O candidato que conseguiu recolher 12.500 assinaturas, pela primeira vez, já tinha prometido “um Ferrari para cada português” ou “vinho a sair das torneiras”.

Quando reagiu na noite passada – e foi o primeiro candidato a reagir – misturou conceitos: “Esta vitória é uma derrota” e “esta derrota é uma vitória”.

“Por um lado, é uma vitória; por outro lado, é uma desvitória. Porque, se fosse em 7.º lugar, seria melhor. Mas pronto, 8.º é melhor do que 10.º”, analisou.

Manuel João Vieira estava à porta da Padaria do Povo, em Lisboa, e disse aos jornalistas que já era “previsível” que Seguro seguisse para a segunda volta.

“Mas eu acho que houve medo da parte dos eleitores de uma picardia entre o Seguro e a outra direita liberal, de maneira que foram todos para o Seguro e acho que isso fez com que os outros candidatos tivessem menos votos”, analisou.

O que o candidato acha “preocupante” é o número de votos “no Chega”, referindo-se aos 1,3 milhões de votos que André Ventura teve nestas presidenciais.

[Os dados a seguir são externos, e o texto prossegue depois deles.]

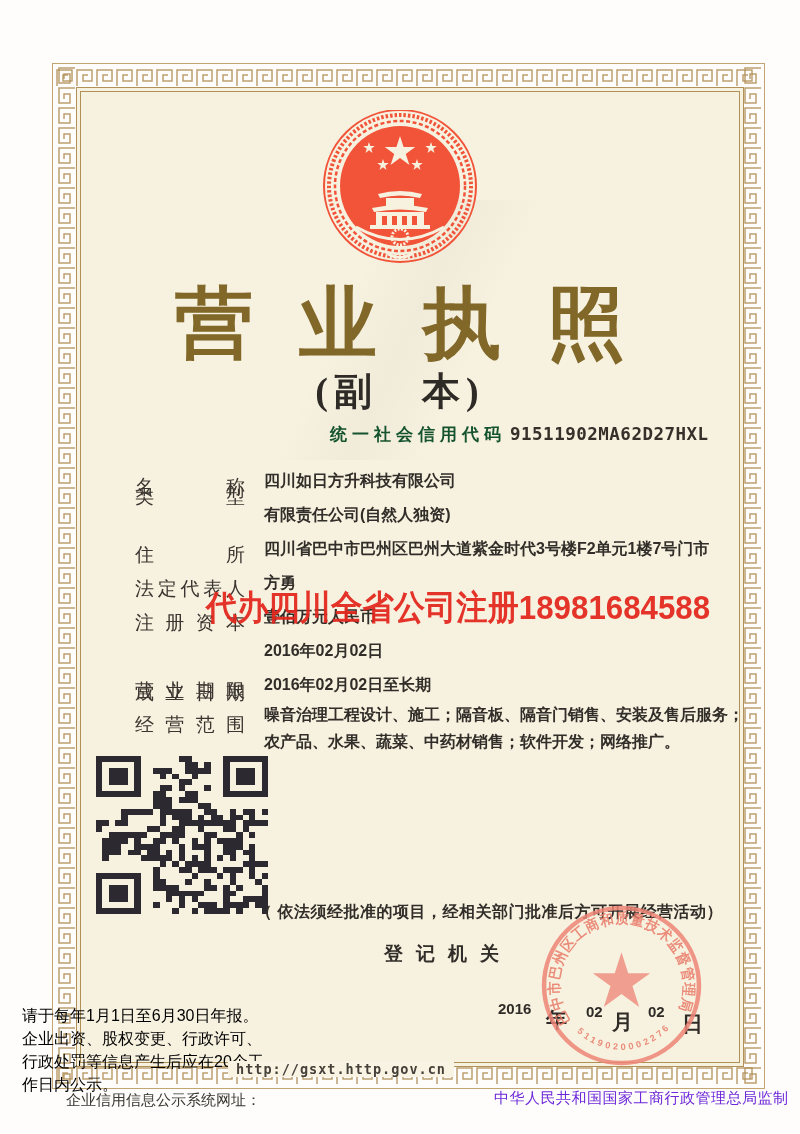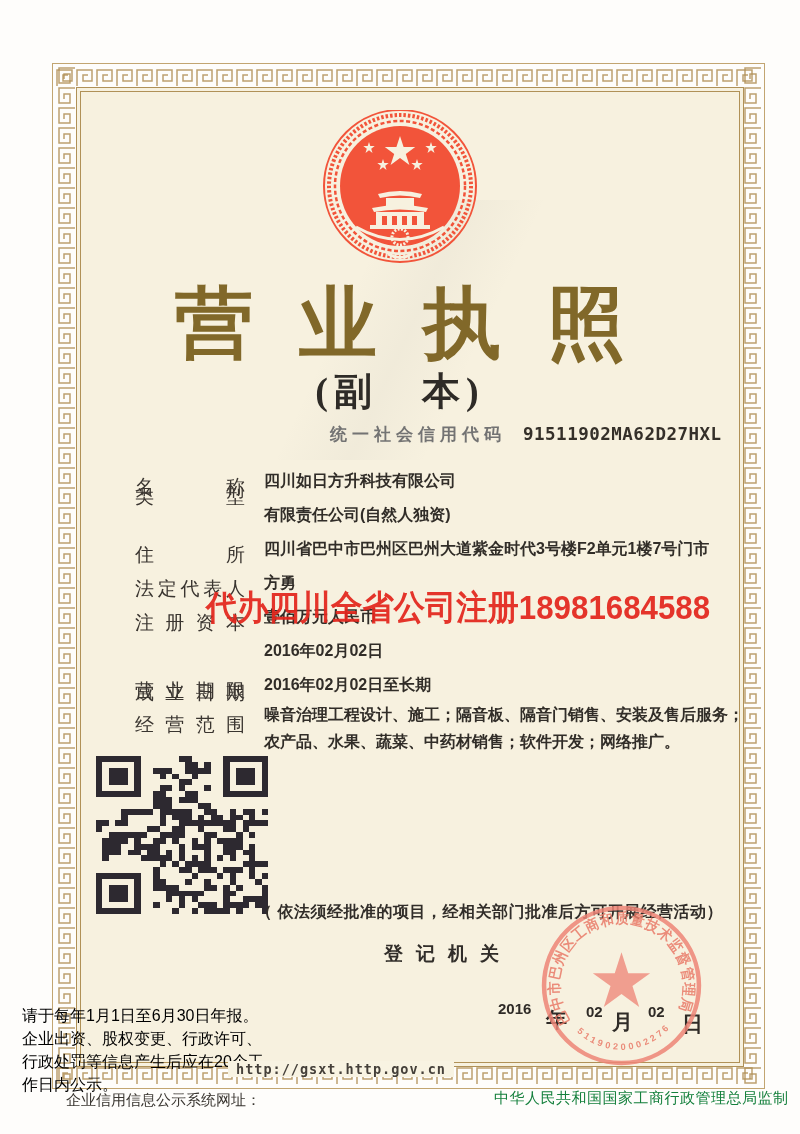"统一社会信用代码" .credit-label { color: #737373 -> #14532d }
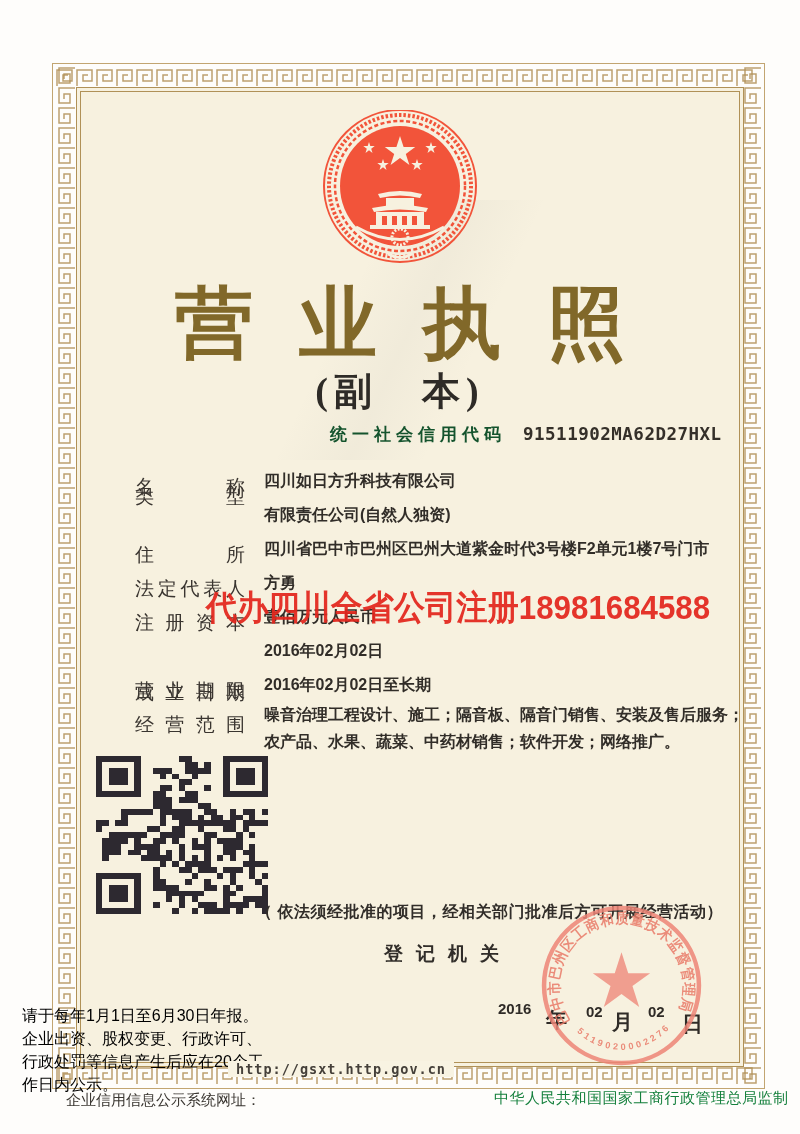"91511902MA62D27HXL" .credit-code { margin-left: 17px -> 4px }
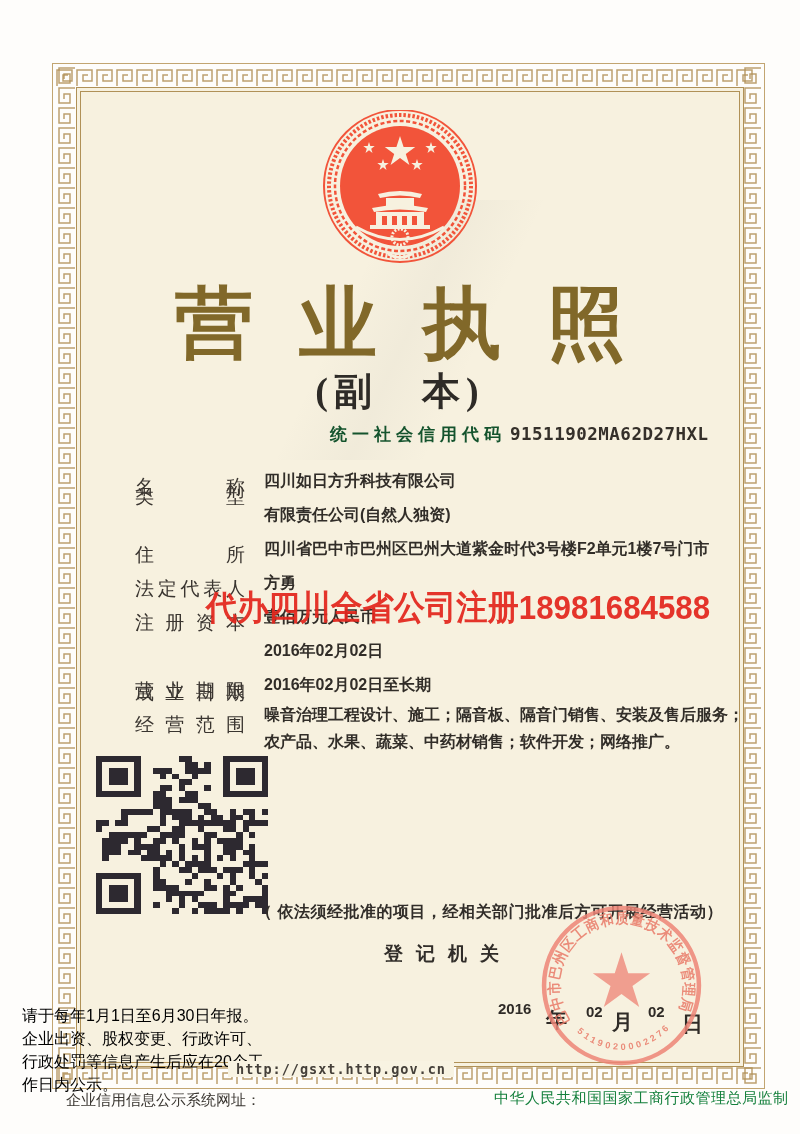"中华人民共和国国家工商行政管理总局监制" .issuer { color: #15803d -> #6d28d9 }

Manuel João Vieira, mesmo que seja com “outros trajes e mais velho”, deve voltar a ser candidato a presidente da República: “É possível (ser candidato), se não estiver completamente louco e demente. Nessa altura com outro tipo de vivacidade ou, espero eu, com mais alguns fundos que me possam pôr a caminhar por esse país com um Papamóvel, para ser mais confortável”.

E ainda deixou um desafio aos concorrentes: fazer uma campanha com menos dinheiro. “Eu desafiaria os outros candidatos a fazerem uma candidatura como a nossa, com o número de pessoas que a nossa teve e com o orçamento que a nossa campanha teve, e gostaria então de ver qual seria o resultado”.

“Aí é que se via a sério o que é; porque quem manda neste país é o dinheiro, e digo já que quando é o dinheiro que se mete nestas coisas, o resultado é sempre fraudulento na minha opinião”, avisou.

Mesmo assim, Manuel João Vieira sente que conseguiu “entrar lá dentro do sistema”. “Era apertadinho, mas consegui entrar lá dentro”, completou.